Front-end code change data →
****************************************

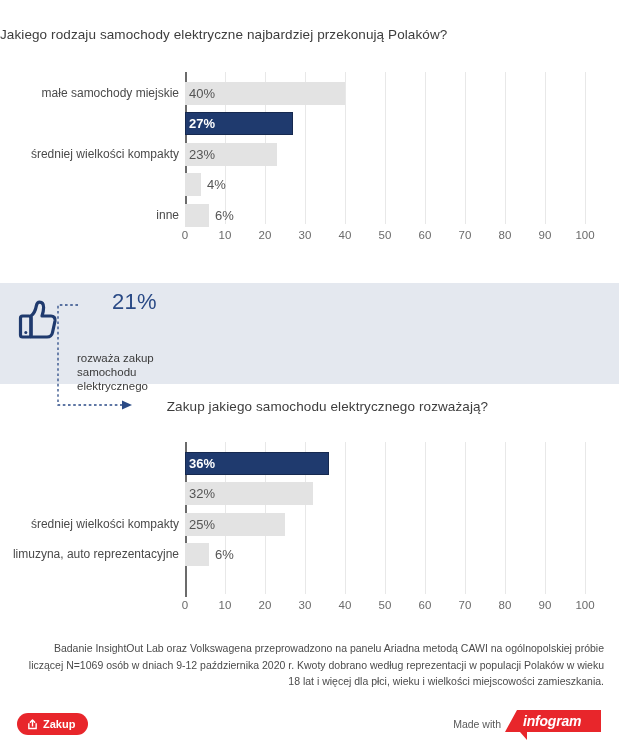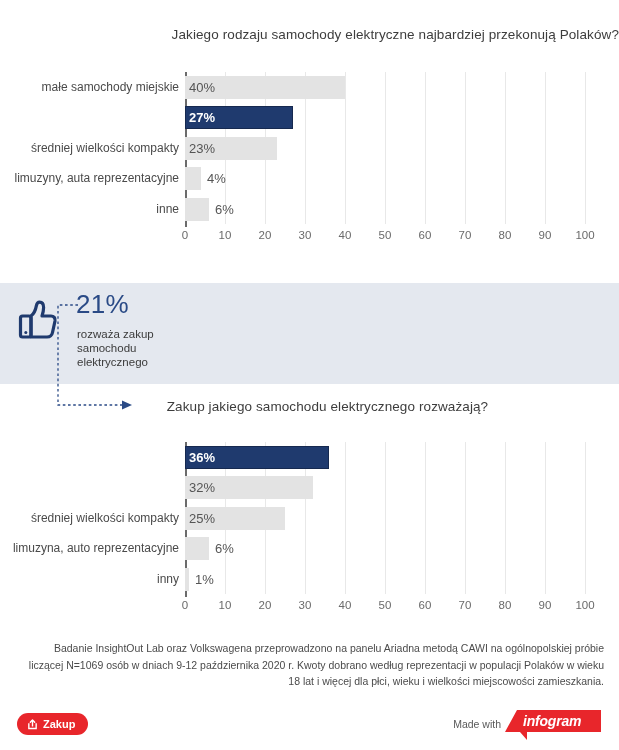--- a/index.html
+++ b/index.html
@@ -20,7 +20,7 @@
   .chart-title {
     position: absolute;
     width: 100%;
-    text-align: right;
+    text-align: left;
     font-size: 13.5px;
     color: #3d3d3d;
     letter-spacing: .1px;

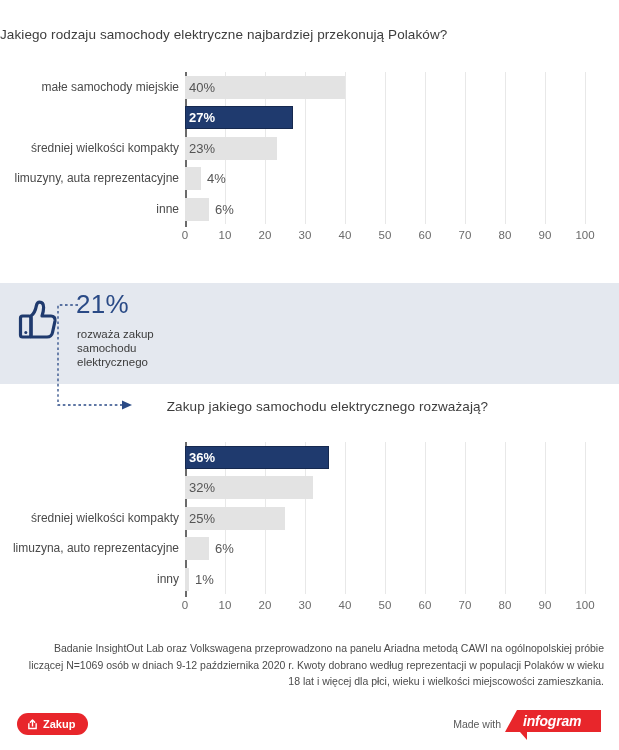--- a/index.html
+++ b/index.html
@@ -58,7 +58,7 @@
 
   .rows {
     position: absolute;
-    left: 0; top: 0; right: 0;
+    left: 0; top: 6px; right: 0;
     height: 152px;
   }
   .row {

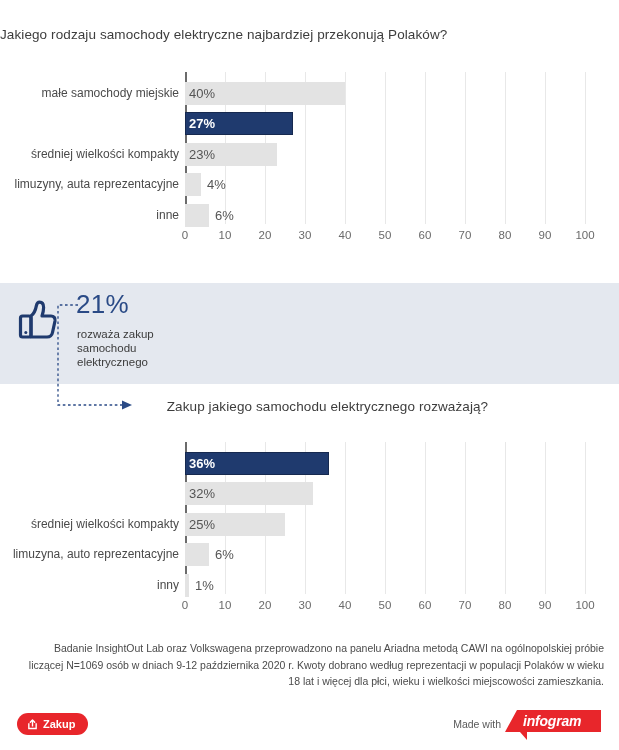--- a/index.html
+++ b/index.html
@@ -254,7 +254,6 @@
         <div class="bar-value inside-dark">23%</div>
       </div>
       <div class="row">
-        <div class="cat-label">limuzyny, auta reprezentacyjne</div>
         <div class="bar" style="width: 16px;"></div>
         <div class="bar-value outside" style="left: 207px;">4%</div>
       </div>

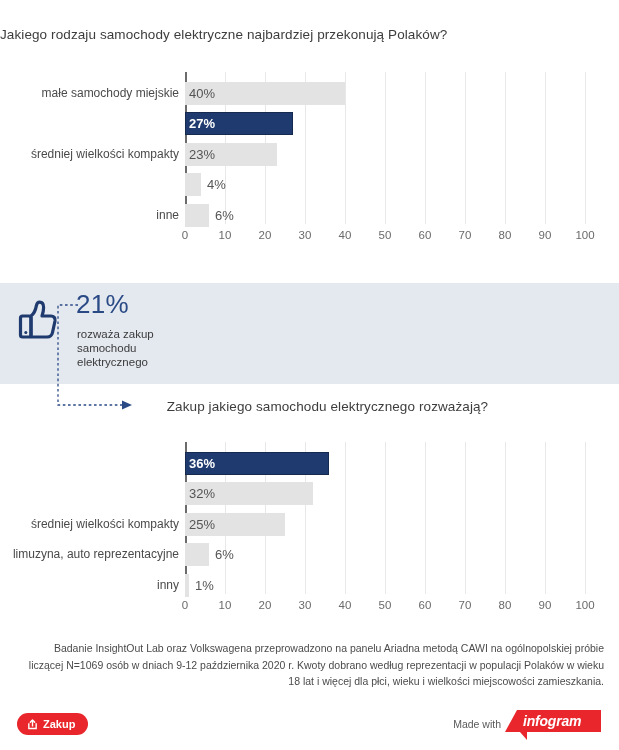--- a/index.html
+++ b/index.html
@@ -145,10 +145,11 @@
   .stat-num {
     position: absolute;
     top: 6px;
-    font-size: 26px;
+    font-size: 22px;
     color: #2a4a86;
     font-weight: normal;
     letter-spacing: .3px;
+    margin-left: 36px;
   }
   .stat-text {
     position: absolute;

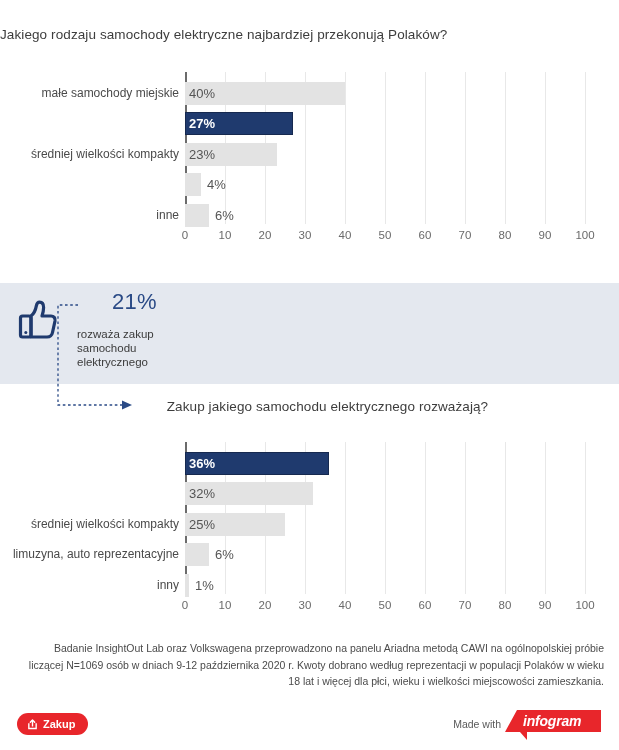--- a/index.html
+++ b/index.html
@@ -156,6 +156,7 @@
     font-size: 11.5px;
     line-height: 14px;
     color: #3b3b3b;
+    margin-top: 24px;
   }
   #stat-1 .stat-num  { left: 62px; }
   #stat-1 .stat-text { left: 63px; top: 44px; width: 130px; }

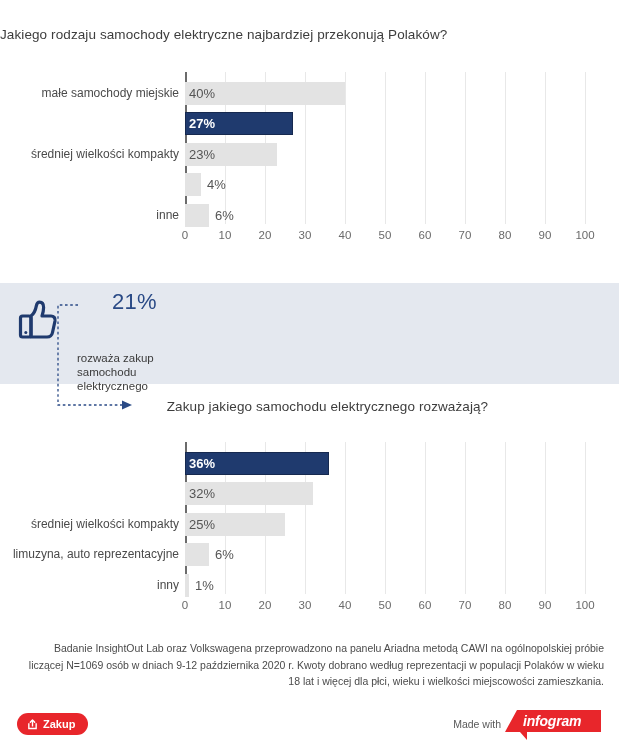--- a/index.html
+++ b/index.html
@@ -340,11 +340,6 @@
         <div class="bar" style="width: 24px;"></div>
         <div class="bar-value outside" style="left: 215px;">6%</div>
       </div>
-      <div class="row">
-        <div class="cat-label">inny</div>
-        <div class="bar" style="width: 4px;"></div>
-        <div class="bar-value outside" style="left: 195px;">1%</div>
-      </div>
     </div>
   <div class="axis-ticks" id="ticks-2">
       <span class="tick" style="left: 185px;">0</span>

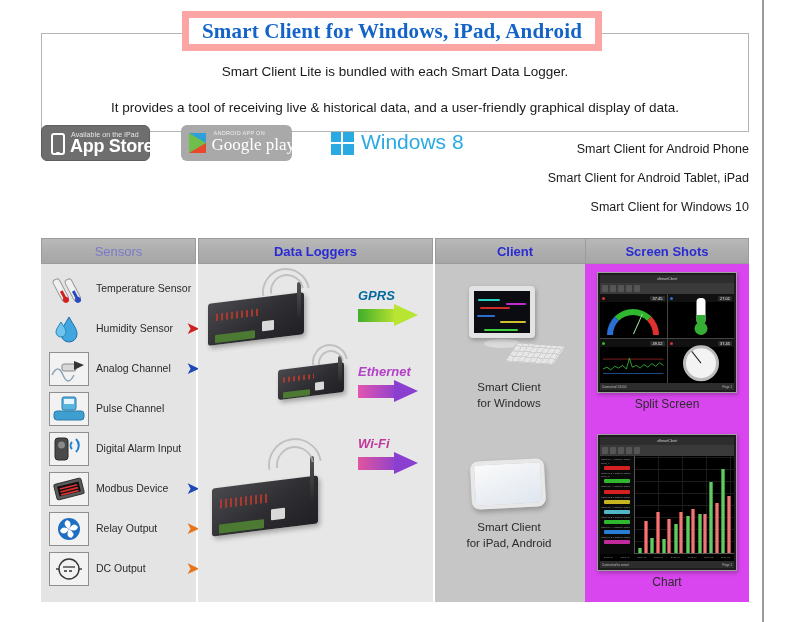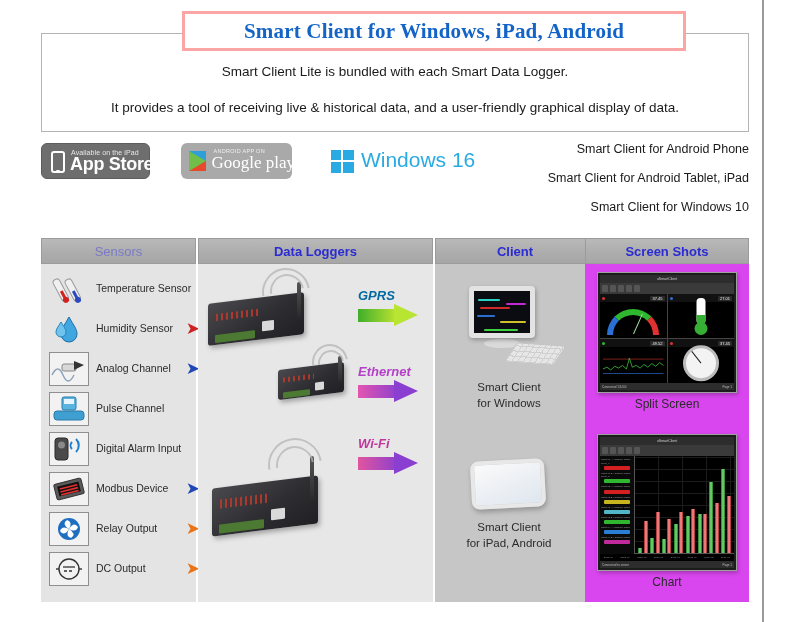--- a/index.html
+++ b/index.html
@@ -29,9 +29,9 @@
   }
   .hero-title-wrap {
     position: absolute; left: 140px; top: -23px;
-    width: 504px; height: 40px;
+    width: 420px; height: 40px;
     background: #ffffff;
-    border: 3px solid #fca5a5;
+    border: 7px solid #fca5a5;
     display: flex; align-items: center; justify-content: center; text-align: right;
   }
   .hero-title {

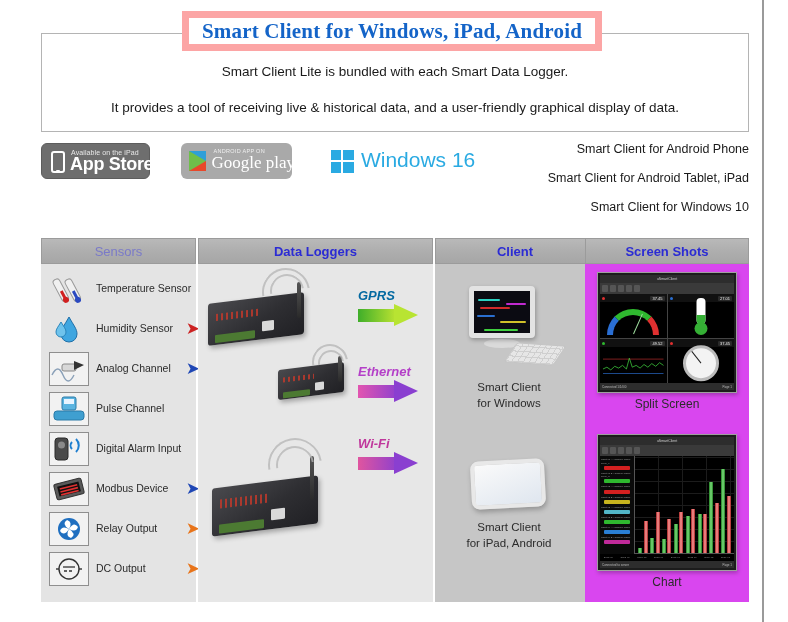--- a/index.html
+++ b/index.html
@@ -55,7 +55,7 @@
   .hero-line.l2 { margin-top: 20px; }
 
   
-  .badges { position: absolute; left: 41px; top: 143px; }
+  .badges { position: absolute; left: 41px; top: 125px; }
   .badge {
     display: inline-block; vertical-align: middle;
     border-radius: 6px;

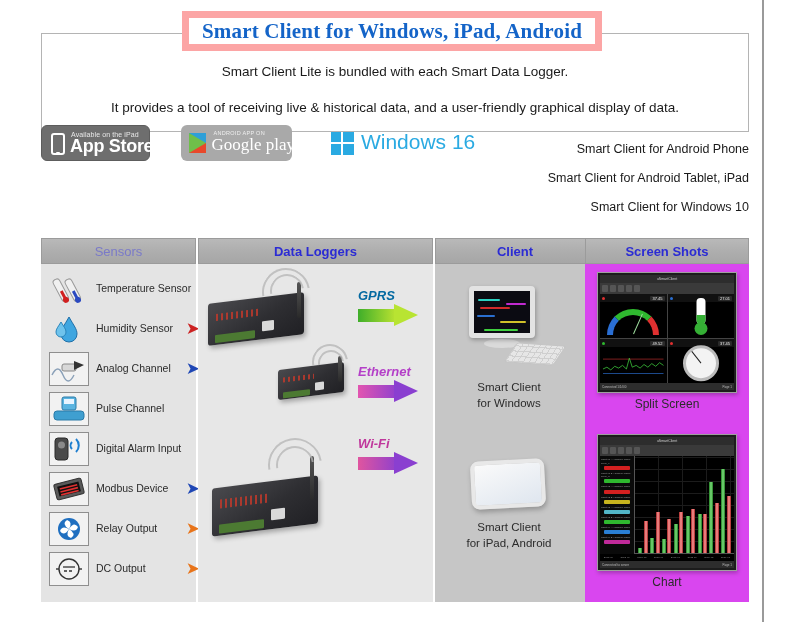--- a/index.html
+++ b/index.html
@@ -462,7 +462,7 @@
         <span class="win-q c"></span>
           <span class="win-q d"></span>
       </span>
-      <span class="win-text">Windows 16</span>
+      <span class="win-text">Windows 8</span>
     </span>
   </div>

****************************************

HOW TO COMPLETE THIS TASK →
Search the entries above for the word "solid" and copy each line where it appears.

SOLVED EXERCISE →
-    border: 3px solid #fca5a5;
+    border: 7px solid #fca5a5;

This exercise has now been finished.